Il y a les morts qui marquent les esprits, mais aussi la violence « du quotidien », dénonce Yasmine, habitante d’Argenteuil. Professeure dans un collège, elle entend régulièrement ses élèves lui décrire « des interpellations musclées, des propos racistes et des humiliations ». « La question est : combien ont été à la place de Nahel sans qu’il n’y ait d’image ? » conclut-elle.
En amont de la marche, Yasmine a reçu une amende pour le port du t-shirt « Justice et Vérité pour Adama », considéré comme un « signe distinctif » de sa participation à une manifestation interdite. « Alors qu’ils ont laissé passer une collègue manifestante blanche de peau en lui demandant simplement d’aller se changer dans les toilettes les plus proches. Moi on ne m’a pas laissé cette opportunité », soupire-t-elle.

« Un tournant historique »
Dans le cortège, aux côtés de militants des quartiers populaires, se tiennent des élus d’Europe-Écologie-Les Verts (EELV) et de La France insoumise (LFI), des syndicalistes de Solidaires et de la CGT ou encore des membres d’Attac… Des activistes d’Extinction Rebellion (XR) se sont aussi joints au rassemblement. « La manifestation à Beaumont est une occasion manquée, regrette l’un d’eux. L’État en l’interdisant a voulu nous empêcher de montrer que des Parisiens pouvaient venir manifester en soutien contre les violences policières dans les quartiers. »

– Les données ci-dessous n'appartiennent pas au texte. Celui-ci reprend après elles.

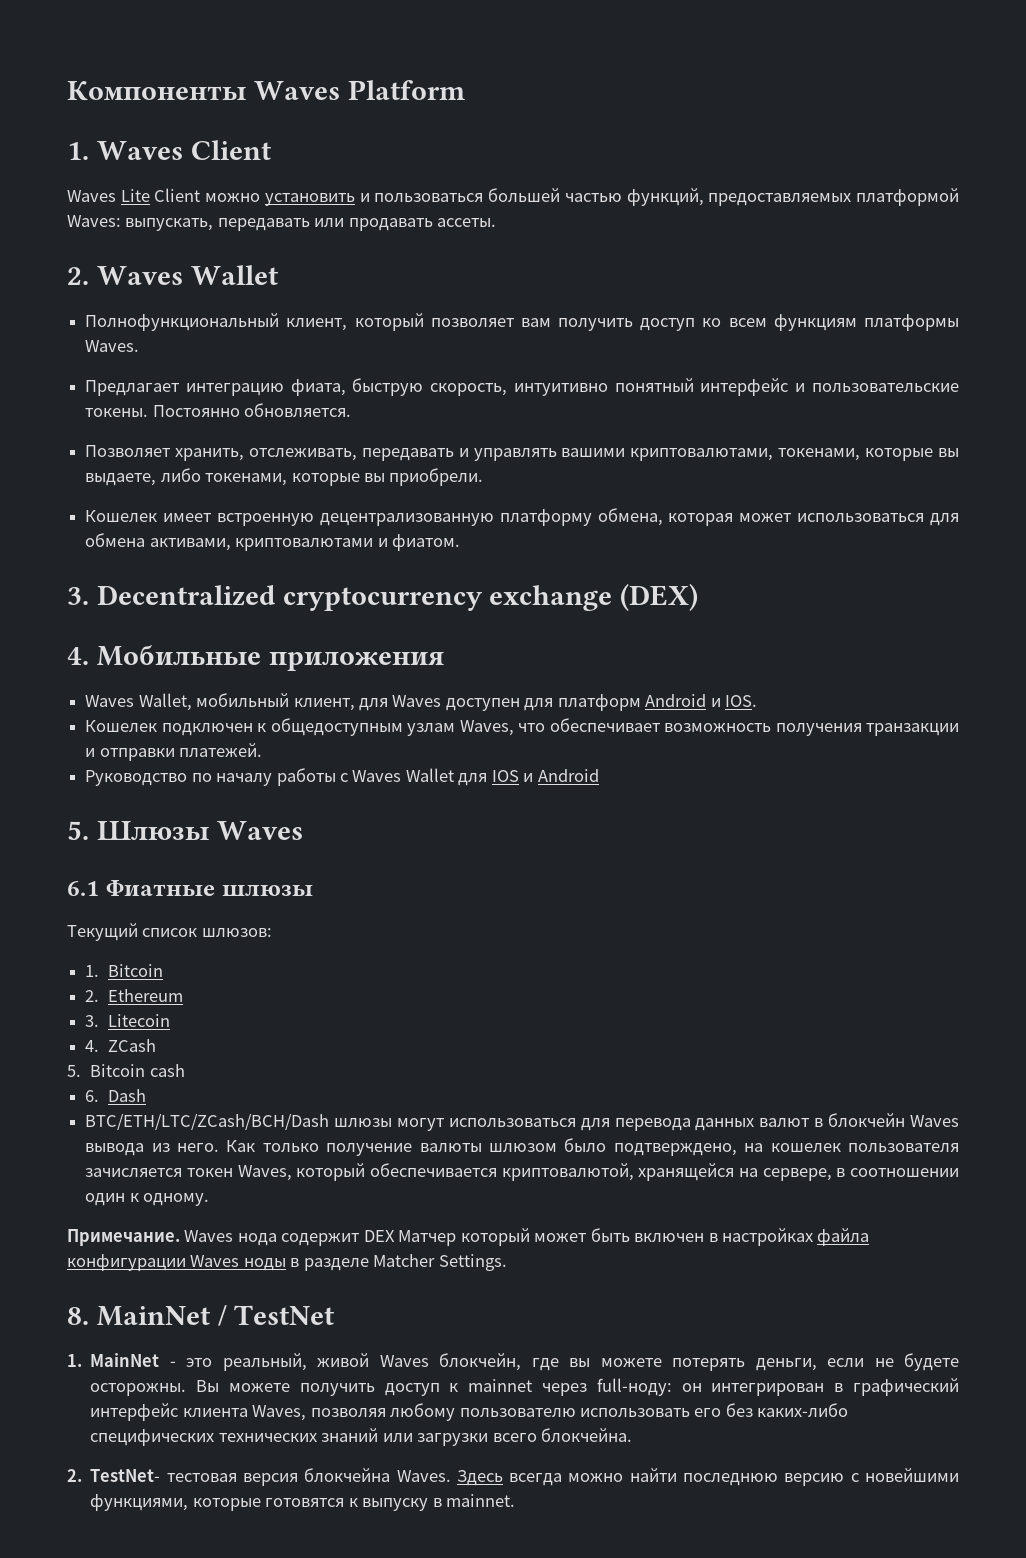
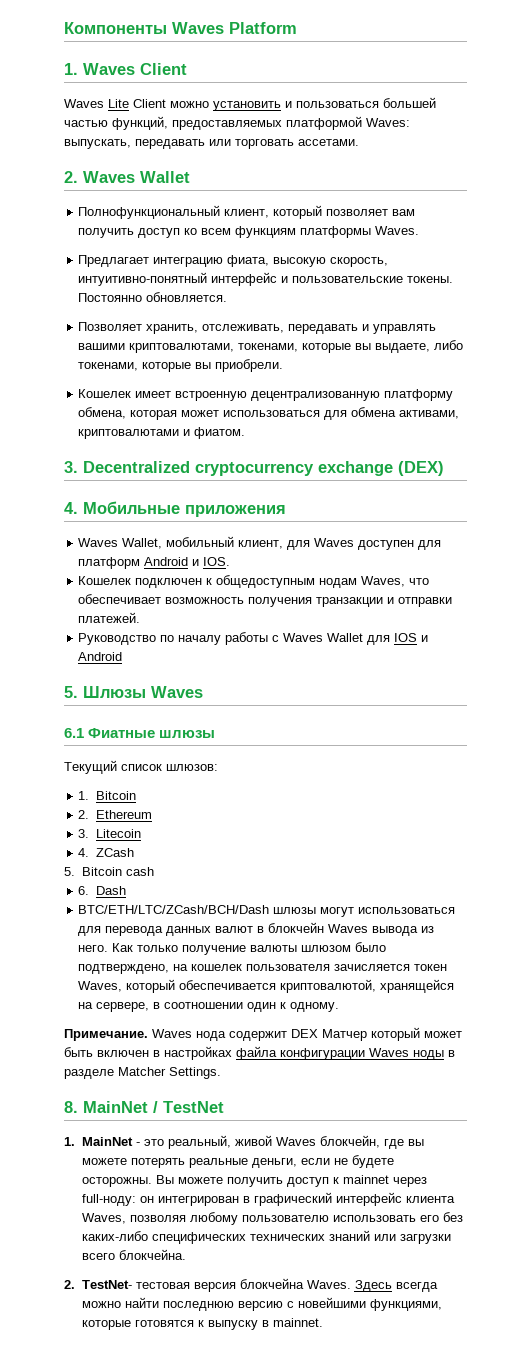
- Waves Lite Client можно установить и пользоваться большей частью функций, предоставляемых платформой Waves: выпускать, передавать или продавать ассеты.
+ Waves Lite Client можно установить и пользоваться большей частью функций, предоставляемых платформой Waves: выпускать, передавать или торговать ассетами.
- Предлагает интеграцию фиата, быструю скорость, интуитивно понятный интерфейс и пользовательские токены.
+ Предлагает интеграцию фиата, высокую скорость, интуитивно-понятный интерфейс и пользовательские токены.
- Кошелек подключен к общедоступным узлам Waves, что обеспечивает возможность получения транзакции и отправки платежей.
+ Кошелек подключен к общедоступным нодам Waves, что обеспечивает возможность получения транзакции и отправки платежей.
- 1. MainNet - это реальный, живой Waves блокчейн, где вы можете потерять деньги, если не будете осторожны.
+ 1. MainNet - это реальный, живой Waves блокчейн, где вы можете потерять реальные деньги, если не будете осторожны.

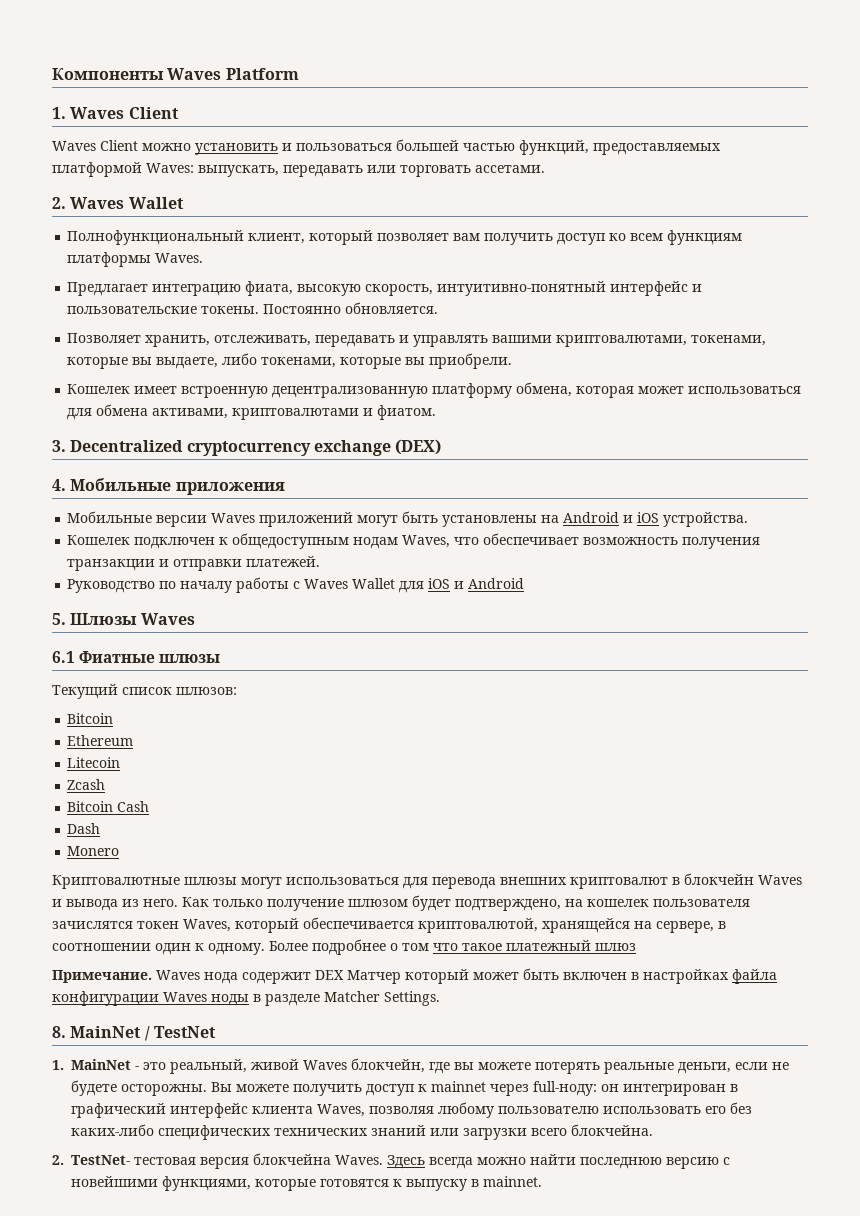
- Waves Lite Client можно установить и пользоваться большей частью функций, предоставляемых платформой Waves: выпускать, передавать или торговать ассетами.
+ Waves Client можно установить и пользоваться большей частью функций, предоставляемых платформой Waves: выпускать, передавать или торговать ассетами.
- Waves Wallet, мобильный клиент, для Waves доступен для платформ Android и IOS.
+ Мобильные версии Waves приложений могут быть установлены на Android и iOS устройства.
- Руководство по началу работы с Waves Wallet для IOS и Android
+ Руководство по началу работы с Waves Wallet для iOS и Android
  Текущий список шлюзов:
- 1. Bitcoin
+ Bitcoin
- 2. Ethereum
+ Ethereum
- 3. Litecoin
+ Litecoin
- 4. ZCash
- 5. Bitcoin cash
- 6. Dash
+ Zcash
+ Bitcoin Cash
+ Dash
- BTC/ETH/LTC/ZCash/BCH/Dash шлюзы могут использоваться для перевода данных валют в блокчейн Waves вывода из него.
+ Monero
+ Криптовалютные шлюзы могут использоваться для перевода внешних криптовалют в блокчейн Waves и вывода из него.
- Как только получение валюты шлюзом было подтверждено, на кошелек пользователя зачисляется токен Waves, который обеспечивается криптовалютой, хранящейся на сервере, в соотношении один к одному.
+ Как только получение шлюзом будет подтверждено, на кошелек пользователя зачислятся токен Waves, который обеспечивается криптовалютой, хранящейся на сервере, в соотношении один к одному. Более подробнее о том что такое платежный шлюз

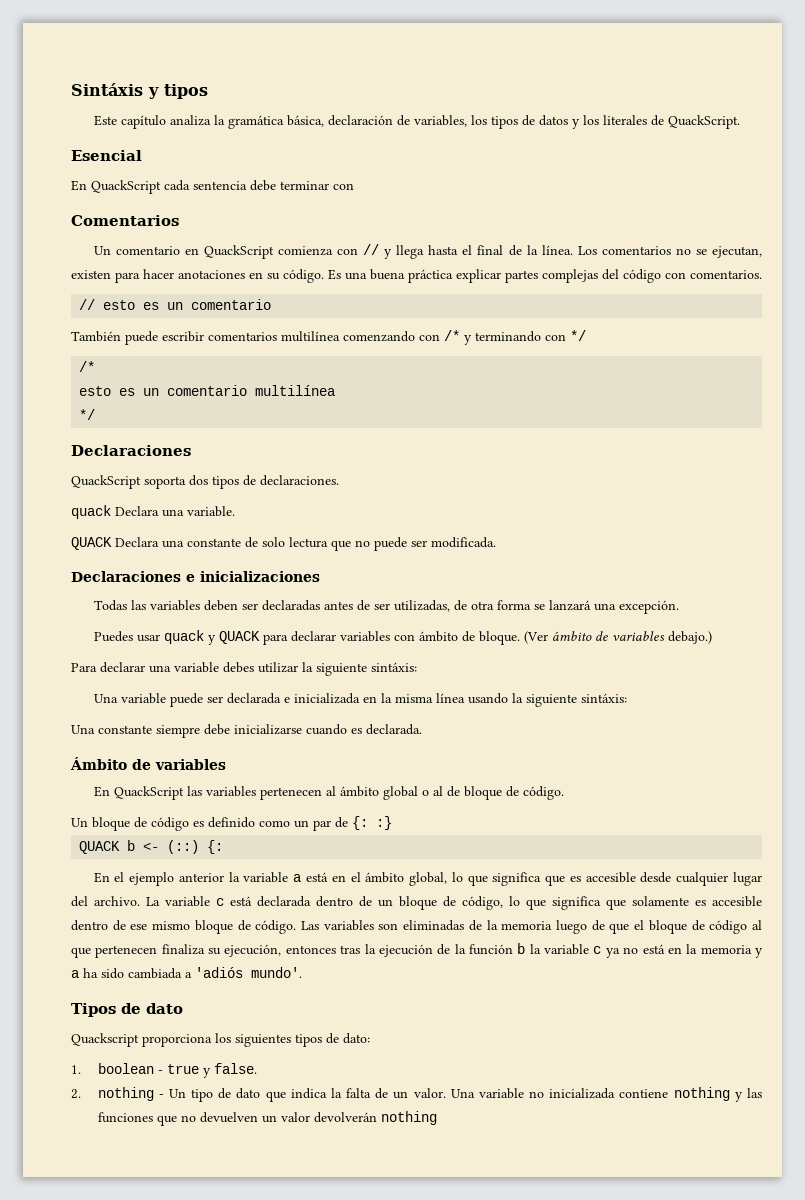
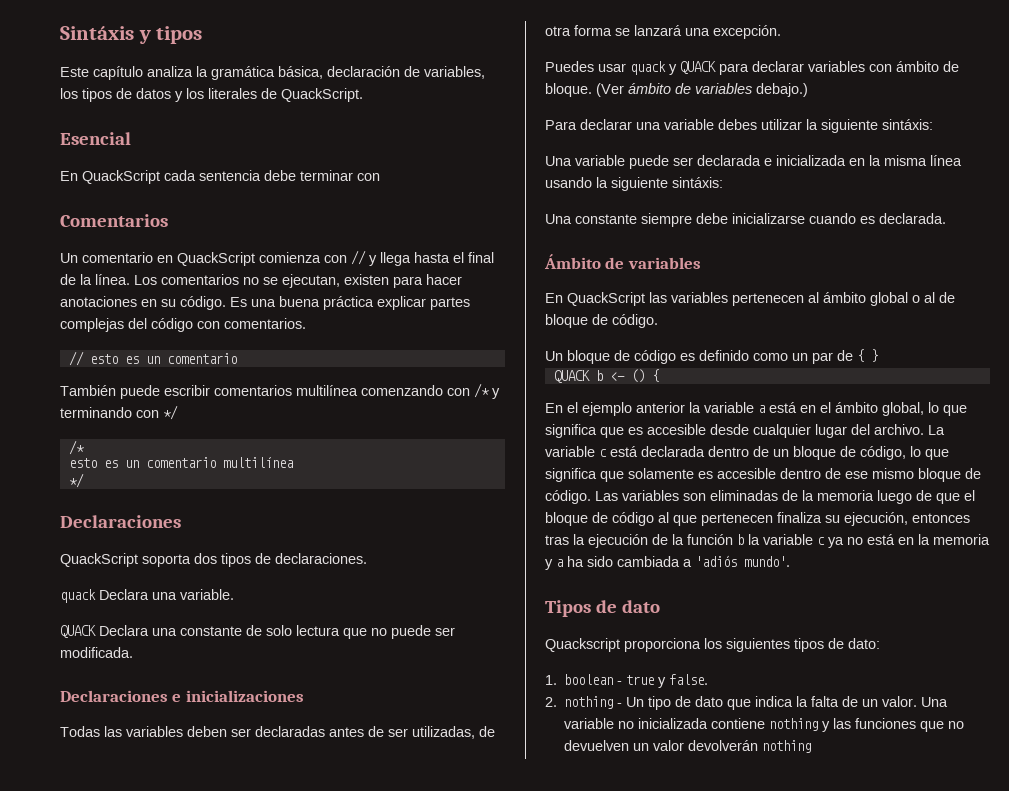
- Un bloque de código es definido como un par de {: :}
+ Un bloque de código es definido como un par de { }
- QUACK b <- (::) {:
+ QUACK b <- () {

Les jeunes qui ont participé aux révoltes nocturnes n’ont pas été nombreux à rejoindre la marche parisienne. « Après cinq jours de révoltes très importantes et d’une répression sans précédent, avec de nombreuses comparutions immédiates, on savait que les jeunes des quartiers populaires n’allaient pas venir massivement », explique Youcef Brakni, membre du comité La Vérité pour Adama.
Cette manifestation n’en reste pas moins « une victoire » et la convergence des mouvements « un tournant historique » pour Youcef Brakni : « Ça n’était jamais arrivé que la gauche se solidarise avec les révoltes des quartiers populaires, autour de revendications pour mettre fin au racisme systémique, dont les violences policières sont la partie la plus visible. »
En France, des marches citoyennes contre les violences policières ont également eu lieu à Nantes, Strasbourg, Dijon, Bordeaux, Vénissieux ou Marseille. Elles auraient rassemblé au moins 5 900 personnes dans le pays, selon les chiffres du ministère de l’intérieur.
À Paris, la marche s’est terminée par l’interpellation de deux membres du comité Adama, dont un frère Traoré, Yssoufou, plaqué au sol par des policiers de la Brav-M. La préfecture a également annoncé des poursuites contre Assa Traoré, désignée comme « organisatrice » du rassemblement parisien interdit. Une enquête administrative a également été ouverte après des violences commises par des policiers sur plusieurs journalistes. Un prochain rendez-vous est malgré tout annoncé le 15 juillet, pour une marche au départ de place de la République, à l’appel de la Coordination nationale contre les violences policières.